In your copy of the data, keep every word exact and include no pictures.

Items from a data source
+ + + +

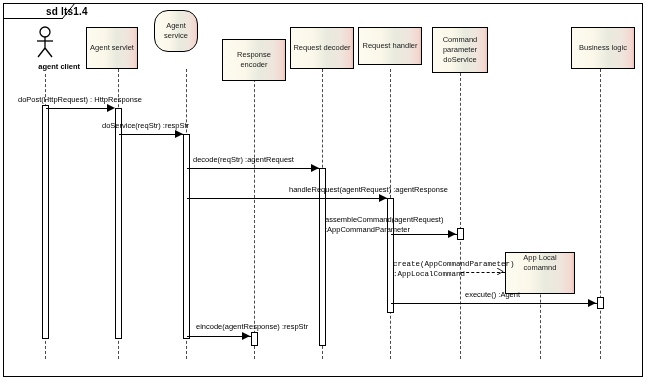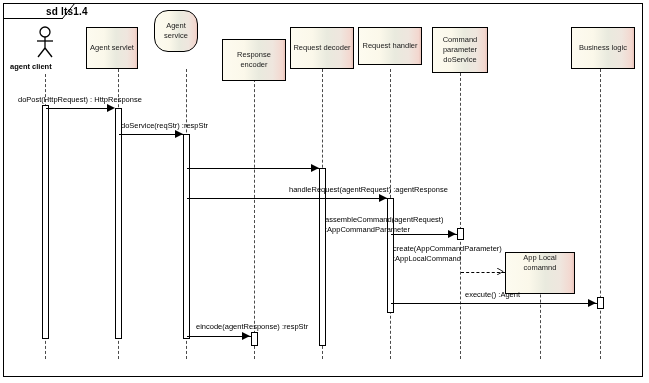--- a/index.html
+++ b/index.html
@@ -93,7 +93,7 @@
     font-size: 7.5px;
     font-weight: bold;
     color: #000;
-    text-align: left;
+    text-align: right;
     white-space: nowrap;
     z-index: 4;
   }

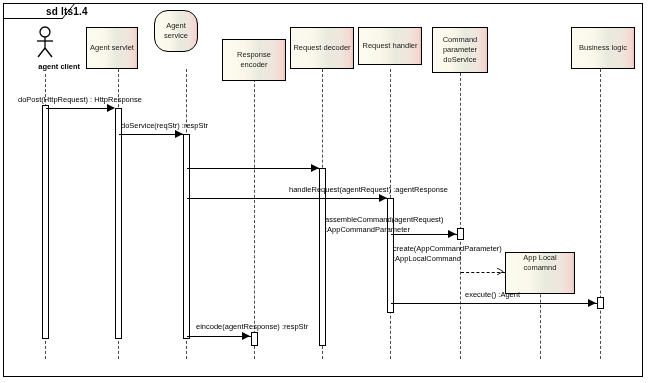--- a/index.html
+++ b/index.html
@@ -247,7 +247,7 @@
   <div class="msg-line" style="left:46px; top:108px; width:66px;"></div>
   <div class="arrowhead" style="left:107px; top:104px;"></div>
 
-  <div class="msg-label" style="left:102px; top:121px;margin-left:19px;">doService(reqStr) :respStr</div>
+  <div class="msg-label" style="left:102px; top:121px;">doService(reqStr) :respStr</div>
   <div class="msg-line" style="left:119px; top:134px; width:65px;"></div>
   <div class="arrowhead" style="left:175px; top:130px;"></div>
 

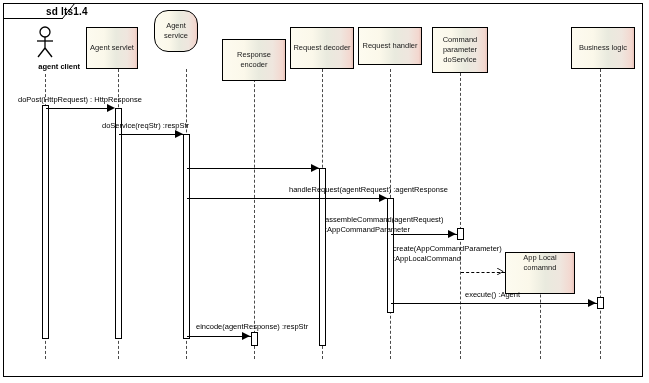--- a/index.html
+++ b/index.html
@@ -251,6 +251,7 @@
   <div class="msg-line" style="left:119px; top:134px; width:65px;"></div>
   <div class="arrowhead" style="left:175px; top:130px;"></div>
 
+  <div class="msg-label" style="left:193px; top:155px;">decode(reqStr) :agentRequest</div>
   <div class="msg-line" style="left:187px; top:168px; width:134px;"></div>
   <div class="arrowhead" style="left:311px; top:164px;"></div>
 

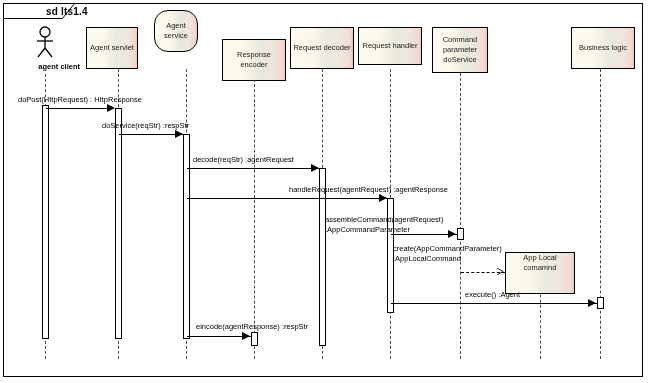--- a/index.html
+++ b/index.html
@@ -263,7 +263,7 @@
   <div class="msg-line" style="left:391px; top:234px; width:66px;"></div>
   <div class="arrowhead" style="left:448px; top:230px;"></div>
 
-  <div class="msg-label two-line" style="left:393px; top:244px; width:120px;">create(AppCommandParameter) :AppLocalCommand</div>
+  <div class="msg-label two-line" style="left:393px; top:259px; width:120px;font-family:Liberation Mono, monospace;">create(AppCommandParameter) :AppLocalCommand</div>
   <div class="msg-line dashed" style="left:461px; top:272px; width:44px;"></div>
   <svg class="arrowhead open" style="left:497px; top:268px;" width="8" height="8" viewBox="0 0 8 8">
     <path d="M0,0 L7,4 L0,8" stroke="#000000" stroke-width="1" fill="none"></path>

+ + + +

EXERCISE SOLUTION
--- a/index.html
+++ b/index.html
@@ -93,7 +93,7 @@
     font-size: 7.5px;
     font-weight: bold;
     color: #000;
-    text-align: left;
+    text-align: right;
     white-space: nowrap;
     z-index: 4;
   }

--- a/index.html
+++ b/index.html
@@ -247,7 +247,7 @@
   <div class="msg-line" style="left:46px; top:108px; width:66px;"></div>
   <div class="arrowhead" style="left:107px; top:104px;"></div>
 
-  <div class="msg-label" style="left:102px; top:121px;margin-left:19px;">doService(reqStr) :respStr</div>
+  <div class="msg-label" style="left:102px; top:121px;">doService(reqStr) :respStr</div>
   <div class="msg-line" style="left:119px; top:134px; width:65px;"></div>
   <div class="arrowhead" style="left:175px; top:130px;"></div>
 

--- a/index.html
+++ b/index.html
@@ -251,6 +251,7 @@
   <div class="msg-line" style="left:119px; top:134px; width:65px;"></div>
   <div class="arrowhead" style="left:175px; top:130px;"></div>
 
+  <div class="msg-label" style="left:193px; top:155px;">decode(reqStr) :agentRequest</div>
   <div class="msg-line" style="left:187px; top:168px; width:134px;"></div>
   <div class="arrowhead" style="left:311px; top:164px;"></div>
 

--- a/index.html
+++ b/index.html
@@ -263,7 +263,7 @@
   <div class="msg-line" style="left:391px; top:234px; width:66px;"></div>
   <div class="arrowhead" style="left:448px; top:230px;"></div>
 
-  <div class="msg-label two-line" style="left:393px; top:244px; width:120px;">create(AppCommandParameter) :AppLocalCommand</div>
+  <div class="msg-label two-line" style="left:393px; top:259px; width:120px;font-family:Liberation Mono, monospace;">create(AppCommandParameter) :AppLocalCommand</div>
   <div class="msg-line dashed" style="left:461px; top:272px; width:44px;"></div>
   <svg class="arrowhead open" style="left:497px; top:268px;" width="8" height="8" viewBox="0 0 8 8">
     <path d="M0,0 L7,4 L0,8" stroke="#000000" stroke-width="1" fill="none"></path>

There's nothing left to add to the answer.